Un retournement d'appréciation sur l'inflation
Christopher Waller, gouverneur de la Réserve fédérale (Fed), a déclaré lors d'une conférence à Rome que l'inflation élevée représente désormais le principal risque pesant sur la banque centrale américaine. Sa prise de parole marque une inflexion notable par rapport aux mois précédents, où certains responsables privilégiaient des baisses de taux face à un marché du travail jugé fragile.
« Il y a un an, je préconisais des baisses de taux car le marché de l'emploi ne semblait pas solide ; j'étais donc prêt à tolérer un retour plus lent vers notre objectif d'inflation de 2 % en raison de la situation de l'emploi »
Waller indique que la situation s'est inversée : le marché du travail paraît plus stable et l'inflation a accéléré, ce qui modifie l'ordre des priorités pour la politique monétaire. Concrètement, cela signifie que la Fed pourrait resserrer sa position — par des hausses de taux — si les prochaines données sur les prix restent élevées.
Les données à suivre et le calendrier
Plusieurs jalons rapprochent l'économie américaine d'une décision potentiellement plus restrictive :
- Publication des indices des prix à la consommation pour juin le 14 juillet, présentée comme un indicateur final clé avant la réunion de la Fed de fin juillet.
- Réunion de la Fed prévue les 28 et 29 juillet, où la question d'un relèvement pourrait être officiellement discutée.
Les commentaires de Waller interviennent après un rapport sur l'emploi en juin faisant état de créations de postes inférieures aux attentes, mais d'une baisse du taux de chômage à 4,2 % contre 4,3 % en mai. Ces chiffres montrent un marché du travail qui ne fléchit pas assez pour rendre prioritaire un assouplissement monétaire.
Impacts sur les marchés et probabilités de resserrement
Les marchés évaluent désormais la probabilité d'une hausse des taux à court terme : la possibilité d'un relèvement en juillet est estimée par certains acteurs à environ une chance sur quatre, tandis que nombre d'observateurs penchent pour une action en septembre si la trajectoire de l'inflation se confirme.
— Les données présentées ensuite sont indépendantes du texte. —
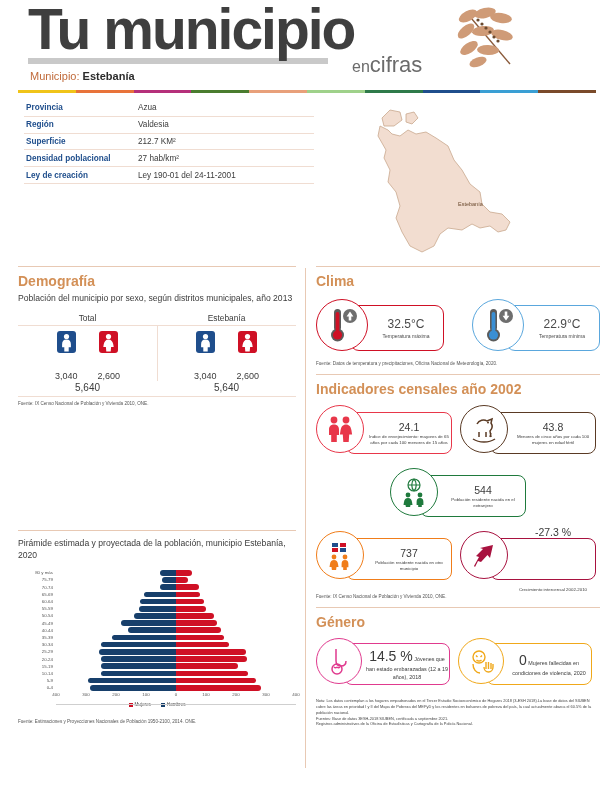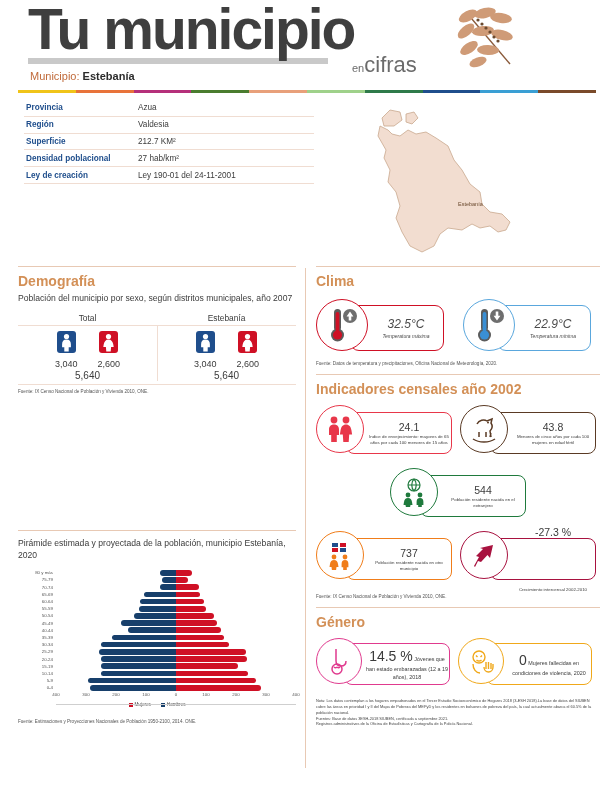--- a/index.html
+++ b/index.html
@@ -21,7 +21,7 @@
   }
   .title-rule { width: 300px; height: 6px; background: #c9c9c9; margin-top: 2px; }
   .encifras { position: absolute; left: 352px; top: 52px; color: #6b6b6b; }
-  .encifras .en { font-size: 11px; }
+  .encifras .en { font-size: 16px; }
   .encifras .cifras { font-size: 22px; }
   .muni-line { position: absolute; left: 30px; top: 70px; font-size: 11px; }
   .muni-label { color: #c06a3a; }

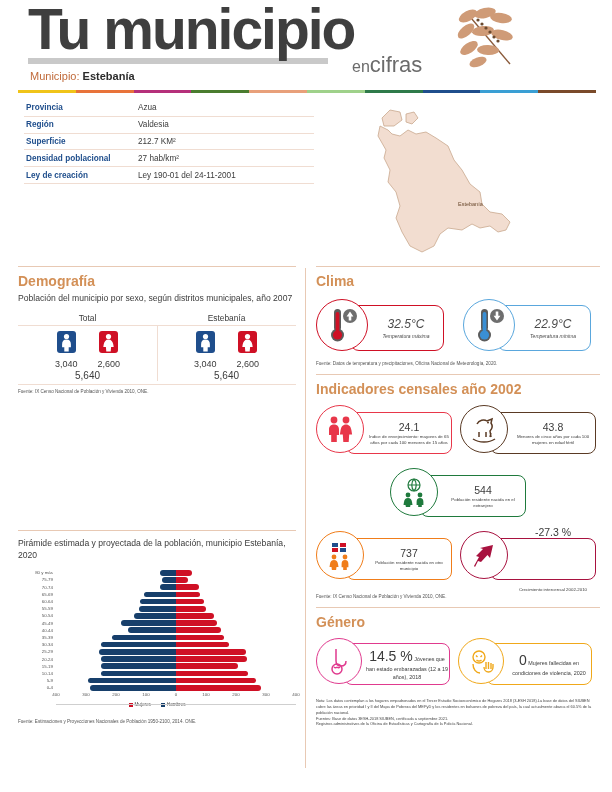--- a/index.html
+++ b/index.html
@@ -271,7 +271,7 @@
   <div class="left-col">
     <div class="sec-rule"></div>
     <div class="sec-title">Demografía</div>
-    <div class="sec-sub">Población del municipio por sexo, según distritos municipales, año 2007</div>
+    <div class="sec-sub">Población del municipio por sexo, según distritos municipales, año 2013</div>
 
     <div class="demo-box">
       <div class="demo-heads">

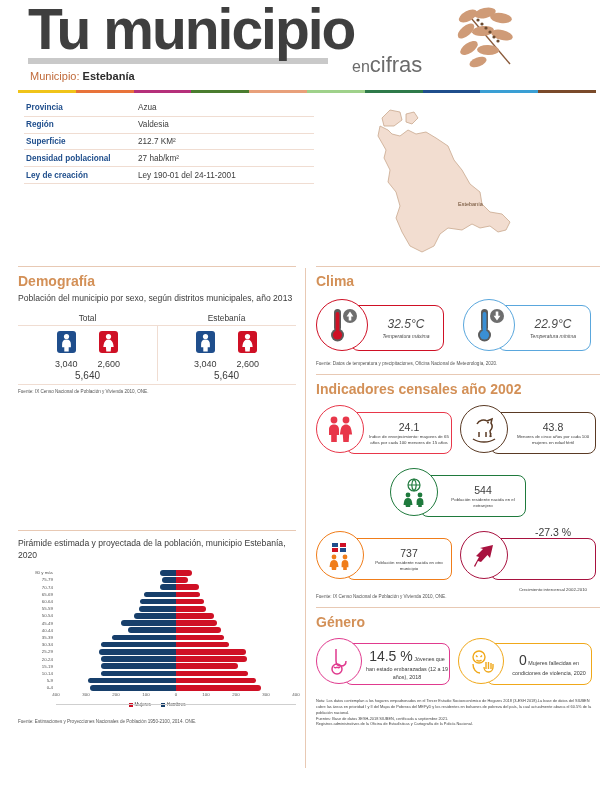--- a/index.html
+++ b/index.html
@@ -101,7 +101,7 @@
   .right-col { position: absolute; left: 316px; top: 266px; width: 284px; }
 
   
-  .clima-row { display: flex; gap: 19px; margin-top: 8px; font-style: italic; }
+  .clima-row { display: flex; gap: 28px; margin-top: 8px; }
   .temp-card { position: relative; width: 128px; height: 60px; }
   .temp-bubble {
     position: absolute; left: 0; top: 2px; width: 52px; height: 52px;

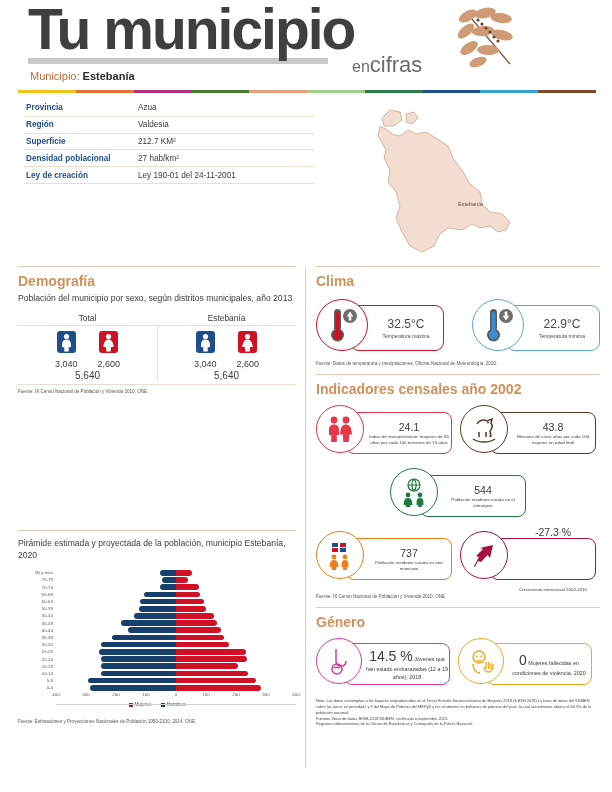--- a/index.html
+++ b/index.html
@@ -77,7 +77,7 @@
   .demo-topline { height: 1px; background: #f0ddd2; }
   .demo-icons { display: flex; justify-content: center; gap: 20px; padding-top: 5px; }
   .demo-fig { text-align: center; }
-  .demo-num { font-size: 9px; color: #3b3b3b; margin-top: 2px; }
+  .demo-num { font-size: 9px; color: #3b3b3b; margin-top: 14px; }
   .demo-total { text-align: center; font-size: 10px; color: #3b3b3b; padding-top: 1px; }
   .demo-botline { height: 1px; background: #f0ddd2; margin-top: 3px;}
| Indicateur | Valeur citée |
|---|---|
| Taux de chômage (juin) | 4,2 % |
| Taux de chômage (mai) | 4,3 % |
| Prix du pétrole (référence évoquée) | ~70 dollars le baril |
Le prix du pétrole, revenu autour de 70 dollars le baril, est un facteur externe susceptible de modérer la dynamique inflationniste mondiale. Mais dans leurs projections post-réunion de juin, des responsables de la Fed estiment que leur mesure privilégiée d'inflation pourrait rester plus d'un point au-dessus de l'objectif de 2 % à la fin de l'année, laissant la porte ouverte à des resserrements.
Pourquoi cela importe pour la France
La trajectoire de la politique monétaire américaine pèse sur les taux d'intérêt mondiaux, les taux longs et l'appétit pour le risque. Pour l'économie française, des hausses de taux outre-Atlantique peuvent :
- faire remonter les taux longs en Europe, alourdissant le coût de la dette publique et privée ;
- renforcer le dollar et peser sur l'euro, affectant exportations et importations ;
- modifier la valorisation des actifs financiers, via une rotation des portefeuilles internationaux.
Au total, la mise en garde de Christopher Waller rappelle que la Fed reste très attentive aux chiffres d'inflation et que la fenêtre pour un maintien prolongé de politiques accommodantes s'est rétrécie. Les prochaines publications de l'inflation américaine et la réunion des 28-29 juillet serviront de test décisif pour savoir si ce risque élevé d'inflation se traduira par des hausses effectives de taux.